One of the nicest things about SSH is the ssh-agent which serves up the authentication codes for SSH sessions so that you don't have to keep typing in your password to establish secure connections to all the different machines.

On most Linux distributions, the ssh-agent is invoked at login and all you really need to do is to establish your private keys and then do an ssh-add to load up those keys. On Mac OS X it's a little different and I have to say that I'm a little surprised that there's not a preferences setting that starts this at login. But it's not that hard to do if you get a reasonably nice script written that restarts ssh-agent for you.

Here's what I came up with to restart ssh-agent and update the file that holds the environment variables for subsequent shells:

#!/bin/tcsh
##
# Start SSH Key Agent
##
if (`where ssh-agent` != "") then
	#
	# See if there's already a running copy of ssh-agent
	#
	if (`ps -aux | grep 'ssh-agent' | grep -v grep | wc -l` -eq 1) then
		kill `ps -aux | grep 'ssh-agent' | grep -v grep | awk { print $2 }`
	endif
	#
	# ...and make sure to unset the variable for the PID of the agent
	#
	if ($?SSH_AGENT_PID) then
		unsetenv SSH_AGENT_PID
	endif
	#
	# Now see if we have the socket connection already defined as well
	#
	if ($?SSH_AUTH_SOCK) then
		if (! -S "${SSH_AUTH_SOCK}") then
			unsetenv SSH_AUTH_SOCK
		endif
	endif
	#
	# This is the file location that will hold the environment-setting
	# commands for all subsequent shells based on the results of running
	# ssh-agent for the first time.
	#
	setenv SSH_AGENT_STATE "/tmp/.ssh-agent-state.${user}"
	#
	# If it's still there, it's got old data and needs to be wiped out
	#
	if (-f "${SSH_AGENT_STATE}") then
		rm -f "${SSH_AGENT_STATE}"
	endif
	#
	# If we're all clean, then we need to start up a new instance, and
	# save the environment settings in the proper file for later
	# invocation by other shells.
	#
	if (! $?SSH_AGENT_PID && ! $?SSH_AUTH_SOCK && ! -f "${SSH_AGENT_STATE}") then
		ssh-agent | grep -v '^echo ' >"${SSH_AGENT_STATE}"
		source "${SSH_AGENT_STATE}"
	endif
endif

I call it sshAgent and then in my .login file I have the following lines:

#
# Now get the SSH-Agent up and working on this box so I can get into
# the machines at home where the keys are set up to match.
#
${HOME}/bin/sshAgent
source /tmp/.ssh-agent-state.${user}

Then it's just a matter of generating the keys and getting them to the right hosts for authentication purposes. To generate keys for both SSH v1 and v2 you can simply do this:

ssh-keygen -t rsa1
ssh-keygen -t rsa
ssh-keygen -t dsa

And when each command is executed enter the same pass-phrase so that one pass-phrase activates all key sets. You should have several files in ${HOME}/.ssh and you need to copy most of these to the other hosts you want to make SSH connections to. Specifically, copy:

id_dsa
id_dsa.pub
id_rsa
id_rsa.pub
identity
identity.pub

And make sure to have the non-.pub files read/write only by you, the user.

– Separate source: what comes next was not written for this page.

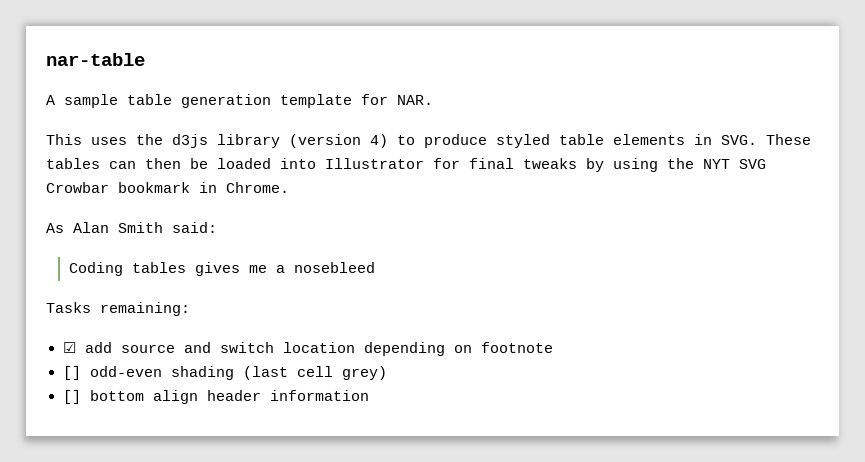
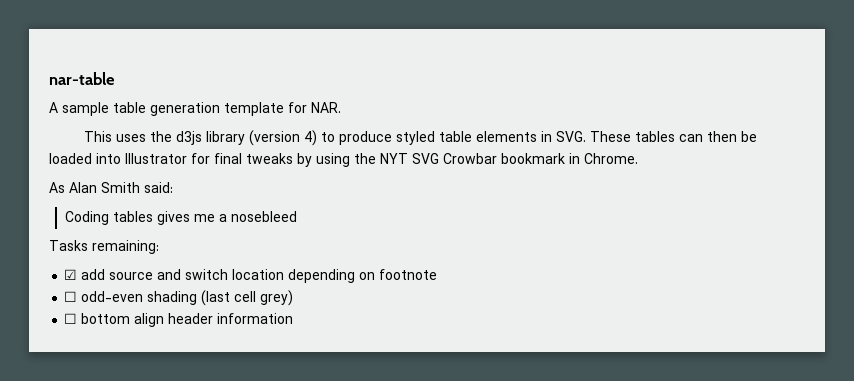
[62,366,81,380] [] -> [64,291,78,302] ☐
[62,390,81,404] [] -> [64,313,78,324] ☐

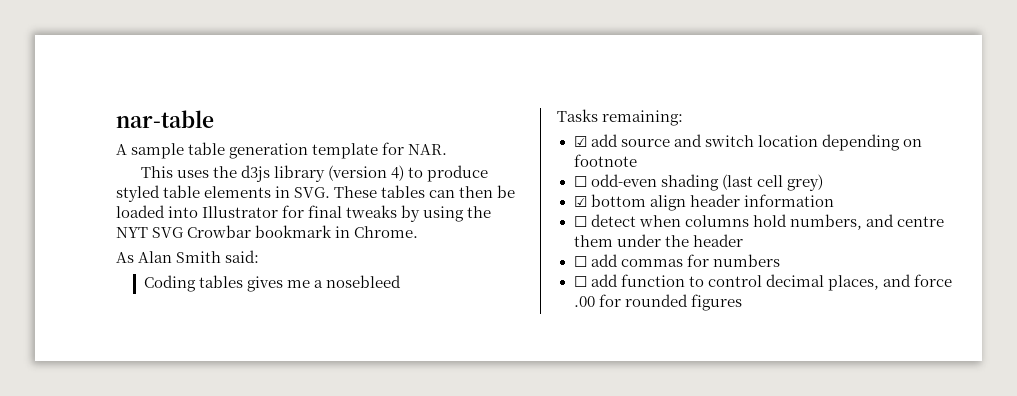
[64,313,78,324] ☐ -> [573,196,587,207] ☑
(294, 318) none -> [573,214,944,230] [573,234,743,247] [573,254,780,267] [573,274,952,291] [573,294,742,311] // ☐ detect when columns hold numbers, and centre them under the header // ☐ add commas for numbers // ☐ add function to control decimal places, and force .00 for rounded figures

You're almost done. Now, on these other machines execute the following commands to copy the public keys to the authorized key lists:

cd ${HOME}/.ssh
cp id_dsa.pub authorized_keys2
cat identity.pub id_dsa.pub id_rsa.pub > authorized_keys

Then, on your Mac OS X box, run the sshAgent script and then run ssh-add and enter your pass-phrase - you should see it adding the three keys - DSA, RSA, and RSA1. Now you can simply ssh to the machines that have those copied keys. It's all done.

Excellent!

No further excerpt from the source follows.